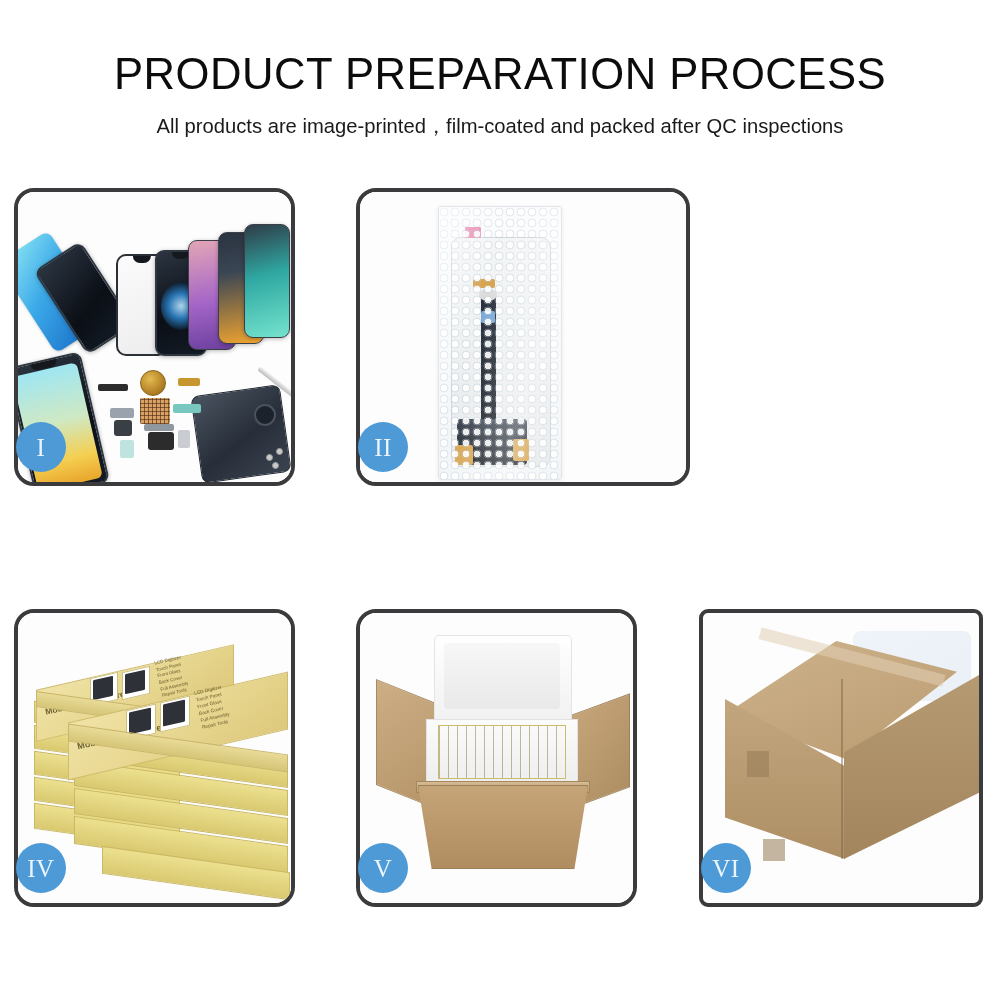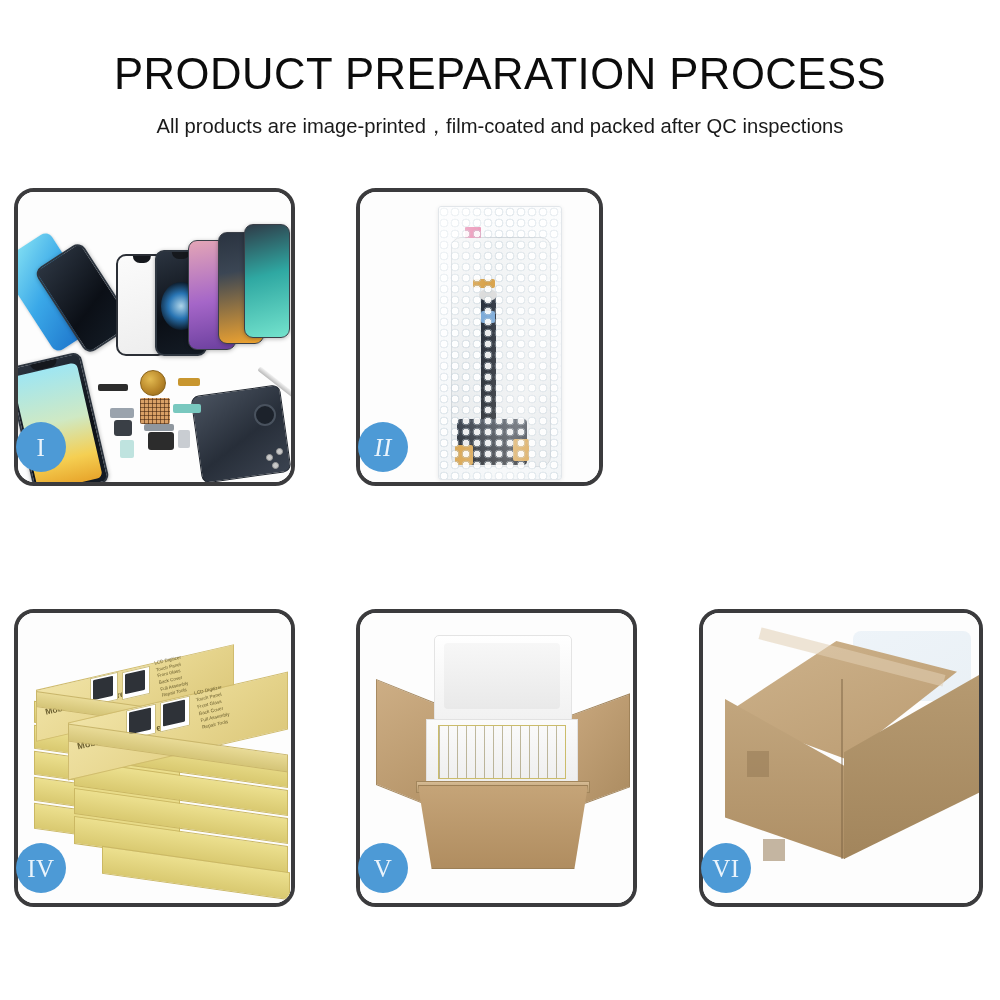--- a/index.html
+++ b/index.html
@@ -68,7 +68,7 @@
     background: #fdfdfd;
   }
   .p1 { left: 14px;  top: 188px; width: 281px; height: 298px; }
-  .p2 { left: 356px; top: 188px; width: 247px; height: 298px; font-style: italic; }
+  .p2 { left: 356px; top: 188px; width: 334px; height: 298px; }
   .p3 { left: 699px; top: 188px; width: 284px; height: 298px; }
   .p4 { left: 14px;  top: 609px; width: 281px; height: 298px; }
   .p5 { left: 356px; top: 609px; width: 281px; height: 298px; }

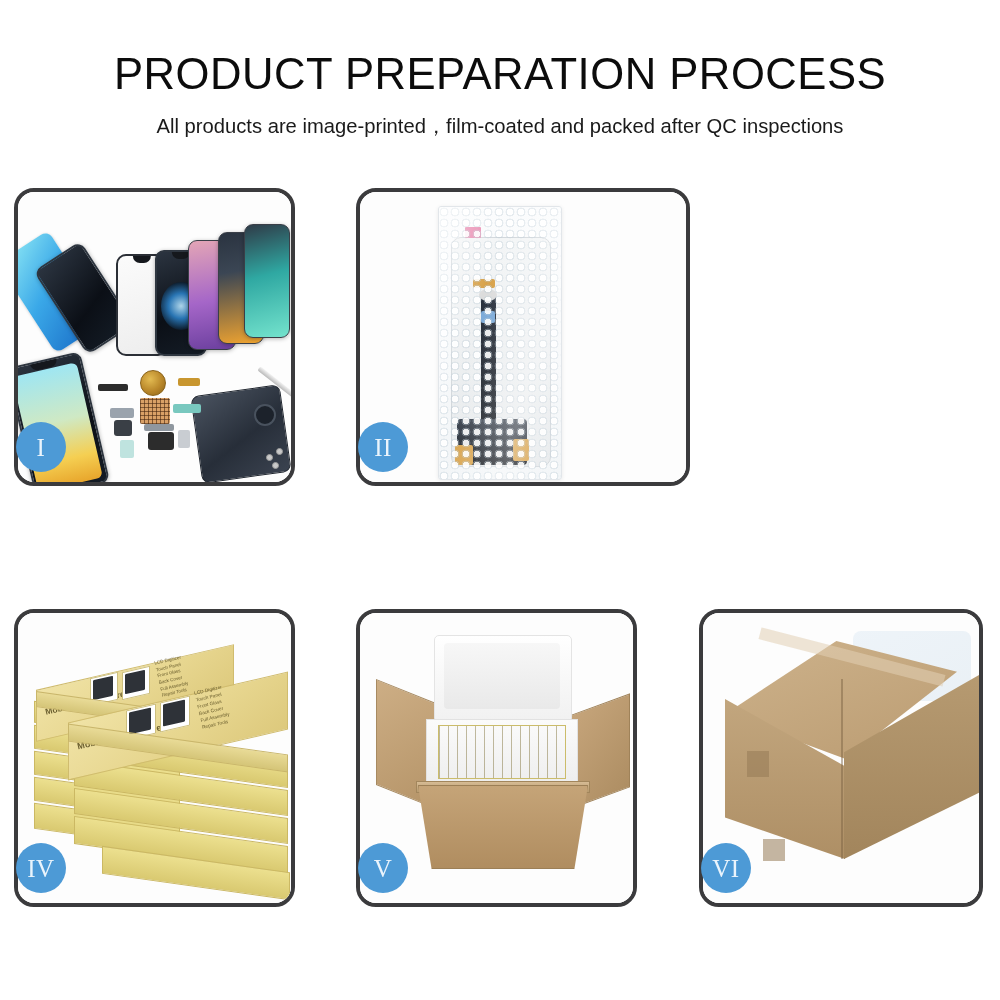--- a/index.html
+++ b/index.html
@@ -72,7 +72,7 @@
   .p3 { left: 699px; top: 188px; width: 284px; height: 298px; }
   .p4 { left: 14px;  top: 609px; width: 281px; height: 298px; }
   .p5 { left: 356px; top: 609px; width: 281px; height: 298px; }
-  .p6 { left: 699px; top: 609px; width: 284px; height: 298px; }
+  .p6 { left: 699px; top: 609px; width: 284px; height: 298px; border-radius: 9px; }
 
   
   .badge {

◇ ◇ ◇ ◇

- **What you need to do**: Return the complete material above exactly, with no picture.

- **Response**:
--- a/index.html
+++ b/index.html
@@ -68,7 +68,7 @@
     background: #fdfdfd;
   }
   .p1 { left: 14px;  top: 188px; width: 281px; height: 298px; }
-  .p2 { left: 356px; top: 188px; width: 247px; height: 298px; font-style: italic; }
+  .p2 { left: 356px; top: 188px; width: 334px; height: 298px; }
   .p3 { left: 699px; top: 188px; width: 284px; height: 298px; }
   .p4 { left: 14px;  top: 609px; width: 281px; height: 298px; }
   .p5 { left: 356px; top: 609px; width: 281px; height: 298px; }

--- a/index.html
+++ b/index.html
@@ -72,7 +72,7 @@
   .p3 { left: 699px; top: 188px; width: 284px; height: 298px; }
   .p4 { left: 14px;  top: 609px; width: 281px; height: 298px; }
   .p5 { left: 356px; top: 609px; width: 281px; height: 298px; }
-  .p6 { left: 699px; top: 609px; width: 284px; height: 298px; }
+  .p6 { left: 699px; top: 609px; width: 284px; height: 298px; border-radius: 9px; }
 
   
   .badge {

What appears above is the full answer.